Assignment:
Each record that follows must be printed exactly as given.

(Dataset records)

------------------------------------------------

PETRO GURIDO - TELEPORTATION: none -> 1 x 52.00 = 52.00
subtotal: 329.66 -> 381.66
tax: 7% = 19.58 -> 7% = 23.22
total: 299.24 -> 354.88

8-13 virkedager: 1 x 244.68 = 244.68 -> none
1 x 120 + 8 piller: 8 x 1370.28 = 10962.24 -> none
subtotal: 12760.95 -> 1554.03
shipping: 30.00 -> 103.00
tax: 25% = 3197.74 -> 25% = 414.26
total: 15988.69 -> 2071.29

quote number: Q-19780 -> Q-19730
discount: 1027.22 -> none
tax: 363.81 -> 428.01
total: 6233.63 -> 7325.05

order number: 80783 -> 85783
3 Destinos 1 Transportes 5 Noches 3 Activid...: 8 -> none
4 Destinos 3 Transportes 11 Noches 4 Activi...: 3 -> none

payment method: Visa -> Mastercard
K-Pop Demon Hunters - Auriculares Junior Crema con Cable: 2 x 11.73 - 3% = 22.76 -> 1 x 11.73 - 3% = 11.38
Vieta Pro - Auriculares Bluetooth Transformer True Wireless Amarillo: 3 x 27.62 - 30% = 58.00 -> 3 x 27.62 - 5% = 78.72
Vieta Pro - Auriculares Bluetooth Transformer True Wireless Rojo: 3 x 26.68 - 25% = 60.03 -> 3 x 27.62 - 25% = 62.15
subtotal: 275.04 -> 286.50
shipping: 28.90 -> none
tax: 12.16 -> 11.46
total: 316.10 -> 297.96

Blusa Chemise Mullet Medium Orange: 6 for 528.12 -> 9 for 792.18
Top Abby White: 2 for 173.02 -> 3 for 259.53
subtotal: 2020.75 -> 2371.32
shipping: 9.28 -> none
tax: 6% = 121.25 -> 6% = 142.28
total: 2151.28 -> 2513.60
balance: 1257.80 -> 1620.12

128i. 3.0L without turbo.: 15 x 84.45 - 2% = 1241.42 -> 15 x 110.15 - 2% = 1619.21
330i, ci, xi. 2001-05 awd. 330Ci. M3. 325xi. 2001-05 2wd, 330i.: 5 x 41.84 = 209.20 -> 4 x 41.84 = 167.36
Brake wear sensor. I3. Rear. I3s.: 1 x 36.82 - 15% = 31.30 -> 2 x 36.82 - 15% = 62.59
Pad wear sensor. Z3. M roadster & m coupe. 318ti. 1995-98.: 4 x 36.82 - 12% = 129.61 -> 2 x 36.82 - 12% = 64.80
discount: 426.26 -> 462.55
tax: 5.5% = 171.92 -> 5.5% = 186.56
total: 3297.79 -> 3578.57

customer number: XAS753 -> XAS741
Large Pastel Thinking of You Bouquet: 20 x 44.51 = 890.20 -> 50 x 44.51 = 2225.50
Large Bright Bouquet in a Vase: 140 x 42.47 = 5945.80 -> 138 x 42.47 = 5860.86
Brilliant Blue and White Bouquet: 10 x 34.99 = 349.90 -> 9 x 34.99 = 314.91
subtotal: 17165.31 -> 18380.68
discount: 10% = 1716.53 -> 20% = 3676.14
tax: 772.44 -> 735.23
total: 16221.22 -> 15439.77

------------------------------------------------

Exercise solution:
PETRO GURIDO - TELEPORTATION: none -> 1 x 52.00 = 52.00
subtotal: 329.66 -> 381.66
tax: 7% = 19.58 -> 7% = 23.22
total: 299.24 -> 354.88

8-13 virkedager: 1 x 244.68 = 244.68 -> none
1 x 120 + 8 piller: 8 x 1370.28 = 10962.24 -> none
subtotal: 12760.95 -> 1554.03
shipping: 30.00 -> 103.00
tax: 25% = 3197.74 -> 25% = 414.26
total: 15988.69 -> 2071.29

quote number: Q-19780 -> Q-19730
discount: 1027.22 -> none
tax: 363.81 -> 428.01
total: 6233.63 -> 7325.05

order number: 80783 -> 85783
3 Destinos 1 Transportes 5 Noches 3 Activid...: 8 -> none
4 Destinos 3 Transportes 11 Noches 4 Activi...: 3 -> none

payment method: Visa -> Mastercard
K-Pop Demon Hunters - Auriculares Junior Crema con Cable: 2 x 11.73 - 3% = 22.76 -> 1 x 11.73 - 3% = 11.38
Vieta Pro - Auriculares Bluetooth Transformer True Wireless Amarillo: 3 x 27.62 - 30% = 58.00 -> 3 x 27.62 - 5% = 78.72
Vieta Pro - Auriculares Bluetooth Transformer True Wireless Rojo: 3 x 26.68 - 25% = 60.03 -> 3 x 27.62 - 25% = 62.15
subtotal: 275.04 -> 286.50
shipping: 28.90 -> none
tax: 12.16 -> 11.46
total: 316.10 -> 297.96

Blusa Chemise Mullet Medium Orange: 6 for 528.12 -> 9 for 792.18
Top Abby White: 2 for 173.02 -> 3 for 259.53
subtotal: 2020.75 -> 2371.32
shipping: 9.28 -> none
tax: 6% = 121.25 -> 6% = 142.28
total: 2151.28 -> 2513.60
balance: 1257.80 -> 1620.12

128i. 3.0L without turbo.: 15 x 84.45 - 2% = 1241.42 -> 15 x 110.15 - 2% = 1619.21
330i, ci, xi. 2001-05 awd. 330Ci. M3. 325xi. 2001-05 2wd, 330i.: 5 x 41.84 = 209.20 -> 4 x 41.84 = 167.36
Brake wear sensor. I3. Rear. I3s.: 1 x 36.82 - 15% = 31.30 -> 2 x 36.82 - 15% = 62.59
Pad wear sensor. Z3. M roadster & m coupe. 318ti. 1995-98.: 4 x 36.82 - 12% = 129.61 -> 2 x 36.82 - 12% = 64.80
discount: 426.26 -> 462.55
tax: 5.5% = 171.92 -> 5.5% = 186.56
total: 3297.79 -> 3578.57

customer number: XAS753 -> XAS741
Large Pastel Thinking of You Bouquet: 20 x 44.51 = 890.20 -> 50 x 44.51 = 2225.50
Large Bright Bouquet in a Vase: 140 x 42.47 = 5945.80 -> 138 x 42.47 = 5860.86
Brilliant Blue and White Bouquet: 10 x 34.99 = 349.90 -> 9 x 34.99 = 314.91
subtotal: 17165.31 -> 18380.68
discount: 10% = 1716.53 -> 20% = 3676.14
tax: 772.44 -> 735.23
total: 16221.22 -> 15439.77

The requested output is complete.